Jacques Labrèche, un avocat à la retraite de Montréal, a lui aussi acquis un condo à Indigo Green, après avoir visité plusieurs îles des Antilles. En plus du caractère binational de l'île qui compte 70 000 habitants, il apprécie sa «proximité de Montréal». «C'est seulement à 4 h 30 de vol, et il y a des départs presque tous les jours», dit le célibataire. Qui plus est, il mentionne le caractère très abordable des propriétés sur l'île. «Ce sont les mêmes prix qu'à Montréal, sans le froid !» dit-il. Selon René Lépine, Saint-Martin n'attire pas une clientèle de jet privé. Celle-ci atterrit à Saint-Barthélemy, 30 km plus loin.

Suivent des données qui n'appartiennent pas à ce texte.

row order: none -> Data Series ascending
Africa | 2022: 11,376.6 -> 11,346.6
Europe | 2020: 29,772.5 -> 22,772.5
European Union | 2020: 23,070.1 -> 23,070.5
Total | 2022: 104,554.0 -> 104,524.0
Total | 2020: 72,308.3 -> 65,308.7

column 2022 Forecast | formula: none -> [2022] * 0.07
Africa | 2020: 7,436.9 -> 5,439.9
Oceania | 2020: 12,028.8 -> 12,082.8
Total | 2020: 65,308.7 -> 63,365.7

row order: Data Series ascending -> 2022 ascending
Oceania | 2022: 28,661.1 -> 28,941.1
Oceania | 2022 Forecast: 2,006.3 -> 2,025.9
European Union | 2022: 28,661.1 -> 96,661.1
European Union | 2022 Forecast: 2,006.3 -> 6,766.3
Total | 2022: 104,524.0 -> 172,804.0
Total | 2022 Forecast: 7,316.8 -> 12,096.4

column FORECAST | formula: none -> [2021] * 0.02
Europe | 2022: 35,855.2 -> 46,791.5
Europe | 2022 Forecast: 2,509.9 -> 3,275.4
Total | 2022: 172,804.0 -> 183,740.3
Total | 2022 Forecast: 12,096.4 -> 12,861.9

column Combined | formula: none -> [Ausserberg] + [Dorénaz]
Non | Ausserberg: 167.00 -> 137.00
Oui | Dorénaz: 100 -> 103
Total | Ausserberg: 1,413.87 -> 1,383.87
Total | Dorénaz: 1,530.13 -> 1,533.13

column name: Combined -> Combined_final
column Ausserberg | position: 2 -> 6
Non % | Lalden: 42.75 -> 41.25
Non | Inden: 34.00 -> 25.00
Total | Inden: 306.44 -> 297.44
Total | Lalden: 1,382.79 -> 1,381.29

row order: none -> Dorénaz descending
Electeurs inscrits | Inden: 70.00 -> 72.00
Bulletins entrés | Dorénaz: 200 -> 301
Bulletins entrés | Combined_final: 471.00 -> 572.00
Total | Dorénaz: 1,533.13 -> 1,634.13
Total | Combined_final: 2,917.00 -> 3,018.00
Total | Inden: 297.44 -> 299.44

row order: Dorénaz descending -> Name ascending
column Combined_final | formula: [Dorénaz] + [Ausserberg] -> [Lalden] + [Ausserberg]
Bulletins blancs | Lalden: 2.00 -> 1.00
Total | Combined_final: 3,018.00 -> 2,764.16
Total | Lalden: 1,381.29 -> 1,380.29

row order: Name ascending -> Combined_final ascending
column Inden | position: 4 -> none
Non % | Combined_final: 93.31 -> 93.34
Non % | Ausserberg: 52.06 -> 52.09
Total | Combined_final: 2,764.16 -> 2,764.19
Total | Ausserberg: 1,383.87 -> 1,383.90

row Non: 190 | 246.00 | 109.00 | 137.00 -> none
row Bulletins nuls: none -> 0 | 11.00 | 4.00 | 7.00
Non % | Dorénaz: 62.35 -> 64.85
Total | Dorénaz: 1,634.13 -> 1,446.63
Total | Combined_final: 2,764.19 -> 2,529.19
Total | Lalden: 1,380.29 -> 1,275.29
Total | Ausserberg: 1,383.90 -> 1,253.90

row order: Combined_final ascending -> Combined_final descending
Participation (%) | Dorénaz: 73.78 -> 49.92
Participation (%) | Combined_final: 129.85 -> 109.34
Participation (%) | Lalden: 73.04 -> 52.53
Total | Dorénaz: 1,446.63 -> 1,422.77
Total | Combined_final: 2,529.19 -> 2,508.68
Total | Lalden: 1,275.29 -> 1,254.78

Pour les investisseurs, Sint Maartin - de son nom hollandais - comporte quelques avantages fiscaux, car on n'y impose aucune taxe foncière ni taxe de vente, tandis que le gain en capital n'est pas imposable. «Si vous louez votre propriété, votre investissement ne coûtera pratiquement rien», soutient René Lépine. Toutefois, nos acheteurs interviewés pour ce reportage n'envisagent pas de transformer leur propriété en résidence locative en leur absence. S'ils changent d'avis, ils devront procéder à la mise en marché par eux-mêmes, car le promoteur n'offrira pas un service de location.

Le projet du promoteur québécois René H. Lépine, à Saint-Martin dans les Antilles, recourt à plusieurs technologies vertes, dont les panneaux solaires.